Hadits ini diriwayatkan Abu Dawud dan Ibnu Majah bersumber dari Abdullah bin ‘Umar. Hadits riwayat dari Ibnu ‘Umar tersebut banyak yang menilainya dha‘if, di antaranya adalah Ibnul Jauzi dalam al-‘Ilal, Abu Hatim dan ad- Daraquthni [mursal].
Namun, ada juga yang mengatakan shahih, seperti Imam Al-Hakim dan As-Suyuthi meski penilaian keduanya tidak disetujui oleh al-Munawi. (Faidh al-Qadir Juz I halaman 107-108, Al-Manhal Al-Lathif halaman 71).
Al-Ajluni dalam Kasyf al-Khafa’ Juz I halaman 24 mengatakn hadits tersebut mempunyai syahid (penguat) dari hadits lain riwayat Ad-Daraqathni yang bersumber dari Mu‘adz bin Jabal secara marfu’.
Al-Ajluni juga menuturkan bahwa Imam Al-Hakim mengeluarkan hadits tentang thalaq yang dinilai shahih oleh beliau, yaitu:
مَا أَحَلَّ اللهُ شَيْئًا أَبْغَضَ إِلَيْهِ مِنَ الطَّلاَقِ
“Tidaklah Allah menghalalkan sesuatu yang lebih Ia benci melebihi perceraian.”
Al-Munawi mengatakan: hadits ini shahih atau hasan dan diriwayatkan oleh Imam al-Hakim (lihat Faidh al-Qadir Juz V halaman 501).

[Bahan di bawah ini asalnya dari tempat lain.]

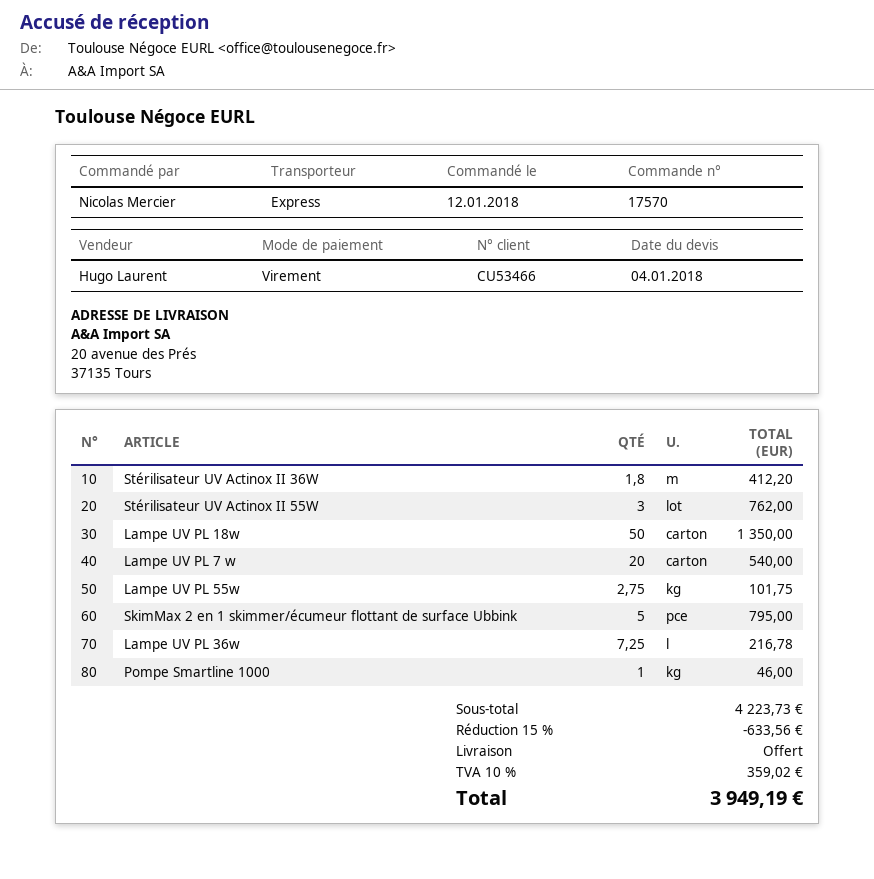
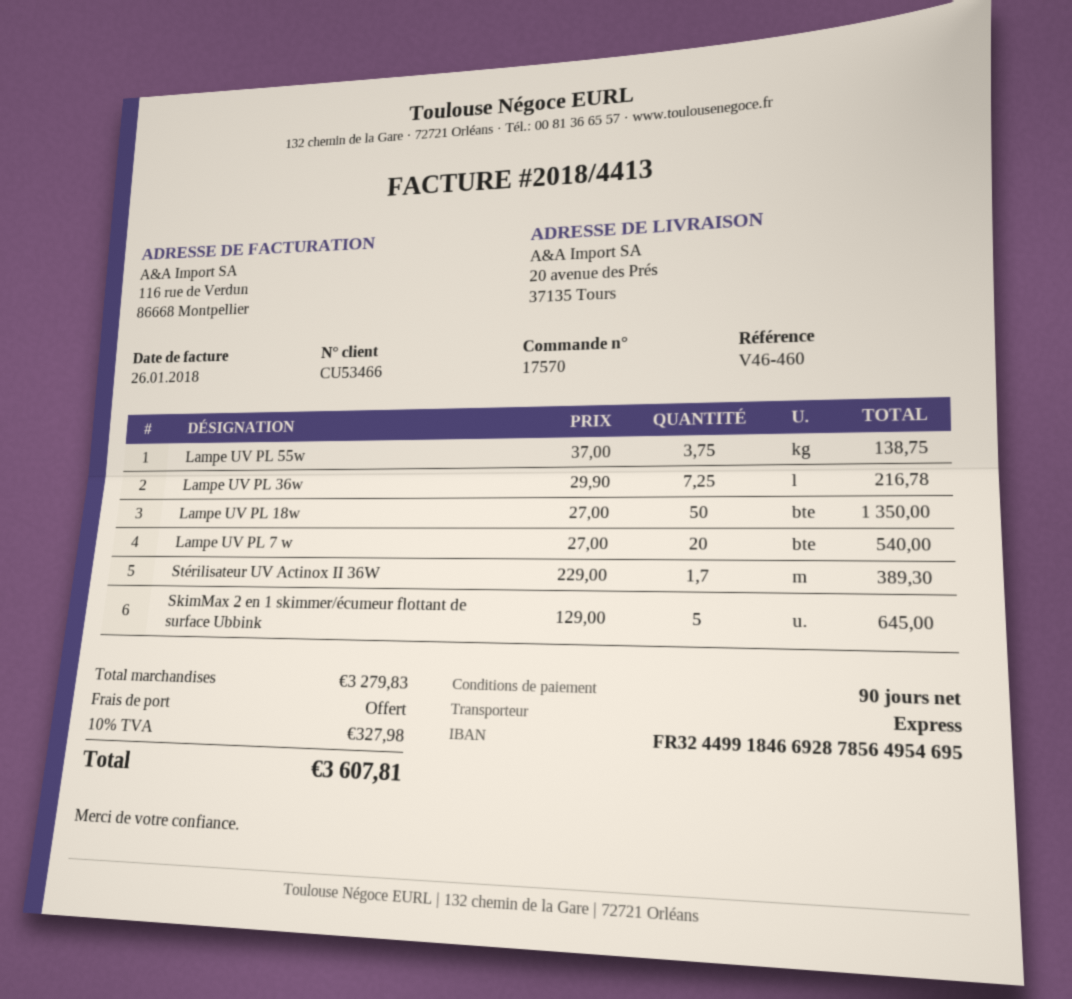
Stérilisateur UV Actinox II 36W: 1.8 for 412.20 -> 1.7 for 389.30
Stérilisateur UV Actinox II 55W: 3 for 762.00 -> none
Lampe UV PL 55w: 2.75 for 101.75 -> 3.75 for 138.75
SkimMax 2 en 1 skimmer/écumeur flottant de surface Ubbink: 5 for 795.00 -> 5 for 645.00
Pompe Smartline 1000: 1 for 46.00 -> none
subtotal: 4223.73 -> 3279.83
discount: 15% = 633.56 -> none
tax: 10% = 359.02 -> 10% = 327.98
total: 3949.19 -> 3607.81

Memang Imam al-Hakim adalah salah satu ulama hadits yang dikenal mudah menilai shahih satu hadits, sehingga banyak ulama yang melarang menggunakan hasil tashhih hadits beliau kecuali sesorang yang ahli betul atau kritikus di bidang hadits.
Akan tetapi dukungan dari al-Munawi mengenai hadits di atas sudah lebih dari cukup dalam menentukan status hadits yang kerap di permasalahkan tersebut.
Setelah mengetahui hadits-hadits tersebut berkisar antara hasan li ghairihi dan shahih, maka penilaian salah satu pendukung kaum Wahhabiyyah, yaitu Sami Muhammad, menantu ulama Wahhabiyyah, Ibnu Utsaimin, bahwa makna hadits tersebut tidak benar, adalah kesalahan fatal.
Maksud dari hadits di atas adalah Allah membenci talak di pandang dari sisi bahwa talak dapat memutus tali hubungan (perkawinan) yang menjadikan terhambatnya kuantitas umat.
Bukankah setan sangat menyukai perceraian? Dan ini menunjukkan bahwa Allah membenci apa yang disenangi setan. (Lebih jelasnya bisa dibaca Faidh al-Qadir Juz I halaman 107).
Akhirnya, dengan memperhatikan diskusi para ulama tentang hadits di atas dan mempertimbangkan tali silaturahmi serta kecukupan kasih sayang anak, sebisa mungkin jauhilah perceraian. Bukan tentang kita, tapi demi masa depan anak-anak kita.